Note that some parts of this function API are described formally by the argument types, but some things are only specified in the documentation. For example, we can only infer that we can’t pass NULL for a numbers argument and that there must be at least count numbers available. And only the common sense of a C programmer tells us that the function won’t call free() for the numbers array.

Here’s how we can call this function from Rust:

extern crate libc;
 
extern {
    fn sum_numbers(numbers: *const libc::c_int, count: libc::size_t)
        -> libc::c_int;
}
 
fn main() {
    let array = [1, 2, 3, 4, 5];
    let sum = unsafe { sum_numbers(array.as_ptr(), array.len()) };
    println!(“Sum: {}”, sum); // ===> prints “15”
}

As you can see, there’s no syntactical overhead in calling an external function written in C (other than spelling out the prototype of the function). It’s just like calling a native Rust function. If you look at the generated assembly code, you can see that this function call has no runtime overhead as well:

            leaq      32(%rsp), %rdi
            movl    $5, %esi
            callq     sum_numbers@PLT
            movl    %eax, 12(%rsp)

There’s no hidden boxing and unboxing, re-allocating of the array, obligatory safety checks, or other things. We see exactly the same machine code that a C compiler would have generated for the same library function call.

The Libc Crate and Unsafe Blocks

However, there are some details in the above code that require further explanation – first of all, the libc crate. This is a wrapper library that provides types and functions of the C standard library to Rust. Here you can find all the usual types, constants, and functions:

  • libc::c_uint (unsigned int type)
  • libc::stat (struct stat structure)
  • libc::pthread_mutex_t (pthread_mutex_t typedef)
  • libc::open (open(2) system call)
  • libc::reboot (reboot(2) system call)
  • libc::EINVAL (EINVAL constant)
  • libc::SIGSEGV (SIGSEGV constant)
  • and many more, depending on the platform you compile on

Not only can you use “normal” C libraries via the Rust Foreign Function Interface – you can also readily use the system API via libc crate.
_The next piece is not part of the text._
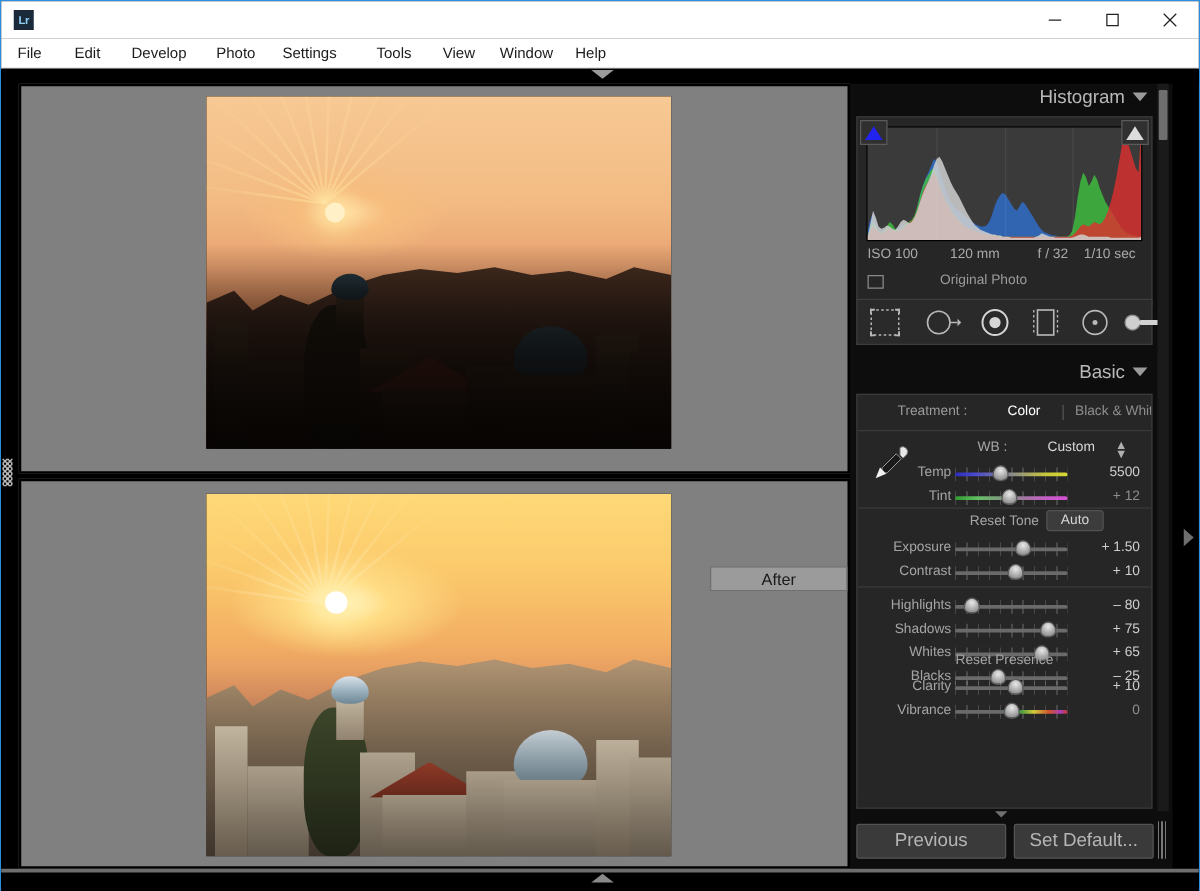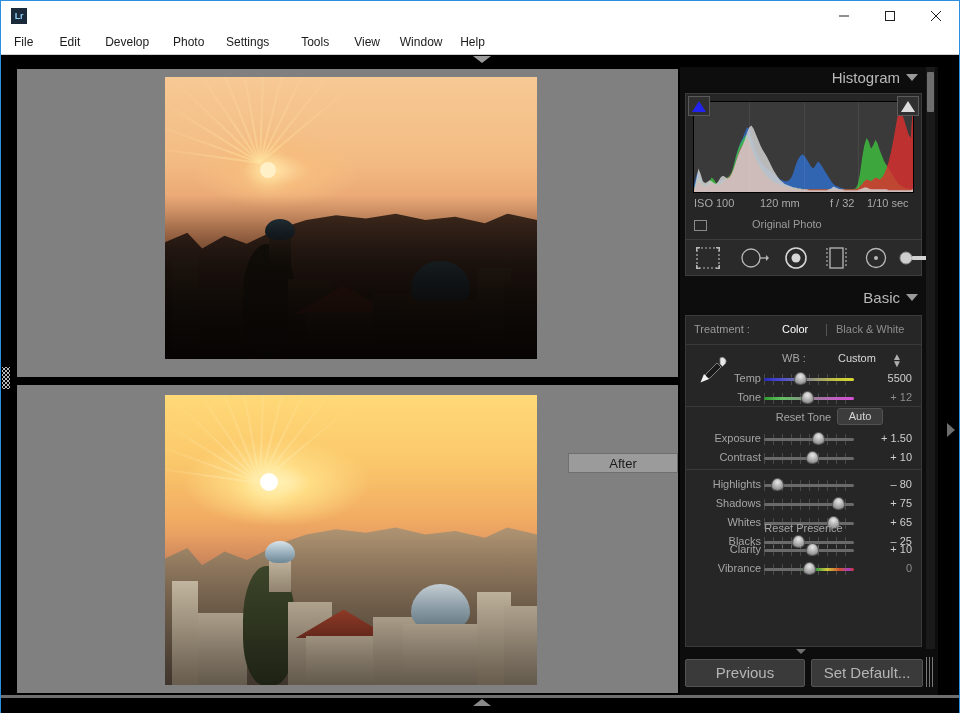"Treatment :" div.trow { margin-left: none -> 24px }
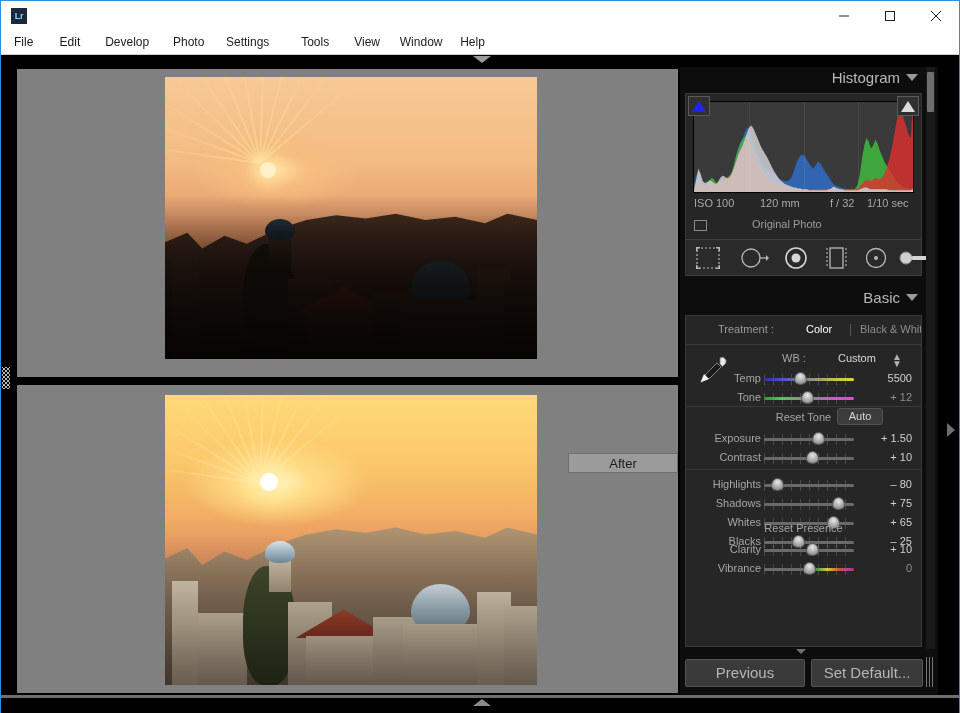"Tone" span.slname { text: Tone -> Tint }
Another catch lies in the unsafe block:

  
let sum = unsafe { sum_numbers(array.as_ptr(), array.len()) };

As the sum_numbers() function is external, it doesn’t automatically provide the degree of safety provided by native Rust functions. For example, Rust will allow you to pass a NULL pointer as the first argument and this will cause an undefined behavior (just as it would in C). The function call isn’t safe, so it must be wrapped in an unsafe block which effectively says “Compiler, you have my word that this function call is safe. I have verified that the arguments are okay, that the function won’t compromise Rust safety guarantees, and that it won’t cause undefined behavior.”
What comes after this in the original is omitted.